New York Post

Arduous journey to top for Wales coach

- By ROB HARRIS

LYON, England — To be one game away from the European Championsh­ip final is an achievemen­t for any coach. Even more so for Chris Coleman.

The journey to Wednesday’s game against Portugal — the first semifinal in Welsh football history — has been an arduous one for the 46-year-old Coleman.

His playing career prematurel­y ended following a car crash that he was fortunate to survive, while his first managerial job in the spotlight of the Premier League was terminated just as he was getting going.

Five years were spent in the managerial wilderness in lower-league jobs in England, Spain and Greece, between spells of being unemployed.

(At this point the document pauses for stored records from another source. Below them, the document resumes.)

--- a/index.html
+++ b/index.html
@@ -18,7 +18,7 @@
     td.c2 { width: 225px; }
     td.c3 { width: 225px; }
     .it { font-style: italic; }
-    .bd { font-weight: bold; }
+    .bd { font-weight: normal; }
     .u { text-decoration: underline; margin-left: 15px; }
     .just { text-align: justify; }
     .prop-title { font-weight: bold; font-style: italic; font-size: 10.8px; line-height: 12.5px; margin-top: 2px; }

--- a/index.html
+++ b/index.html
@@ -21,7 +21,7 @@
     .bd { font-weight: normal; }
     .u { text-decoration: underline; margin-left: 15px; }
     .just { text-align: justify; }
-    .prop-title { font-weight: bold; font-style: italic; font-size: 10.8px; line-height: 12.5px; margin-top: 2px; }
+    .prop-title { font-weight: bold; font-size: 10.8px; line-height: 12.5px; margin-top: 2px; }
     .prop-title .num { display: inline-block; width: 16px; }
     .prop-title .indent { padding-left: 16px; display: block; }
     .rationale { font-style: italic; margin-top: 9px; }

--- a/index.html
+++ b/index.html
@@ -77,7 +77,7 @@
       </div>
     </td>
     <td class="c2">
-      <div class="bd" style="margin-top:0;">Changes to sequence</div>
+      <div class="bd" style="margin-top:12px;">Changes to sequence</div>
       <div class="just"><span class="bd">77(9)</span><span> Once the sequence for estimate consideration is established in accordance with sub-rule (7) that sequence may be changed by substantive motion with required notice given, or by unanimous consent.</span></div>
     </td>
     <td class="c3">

“There are a lot of good managers out of work because there only so many jobs,” Coleman said Tuesday. “Two jobs running if you get it wrong, it’s hard to get that third one. That’s generally the rule.”

Many in Coleman’s position might have given up and pursued an easier life as a television pundit.

Coleman, however, had the greatest British manager of them all as a mentor: Alex Ferguson.

“I was out of work for a year and my next job, which was four years after managing in the Premier League [at Fulham], was in the second division in Greece,” Coleman recalled. “I went there [to Larissa in 2011] on the advice of Alex Ferguson.

“He just told me, ‘You’ve been out for a year, don’t wait. The next one that comes up, it doesn’t matter where it is — take it.’ So I did. I took a chance. It’s the best thing that happened to me.”

Coleman regained his confidence, having been fired in 2010 after struggling in the second tier with Coventry.

“I rethought a lot about myself,” Coleman said. “I got it wrong at Coventry. I can give you loads of sob stories about my time at Coventry but actually, if I’m honest, I could have done better.”

The answer was typical of Coleman’s candor, a reflection of the challenges he has faced to reach the Euro 2016 semifinals with his nation.

“You find out a lot about yourself when you are out of comfortabl­e environmen­t and you are asked difficult questions and you have to find the answers,” Coleman said.

He faced those kinds of questions early in his Wales career, a job he inherited in tragic circumstan­ces in early 2012 after Gary Speed took his own life. The lowest ebb on the field came in September 2012 with a 6-1 loss away to Serbia early in qualifying for the 2014 World Cup.

“I had doubts whether I was capable of doing the job after the Serbia game,” Coleman recently recalled.

When “you embarrass the country,” as Coleman remembered it, resignatio­n seemed the only option.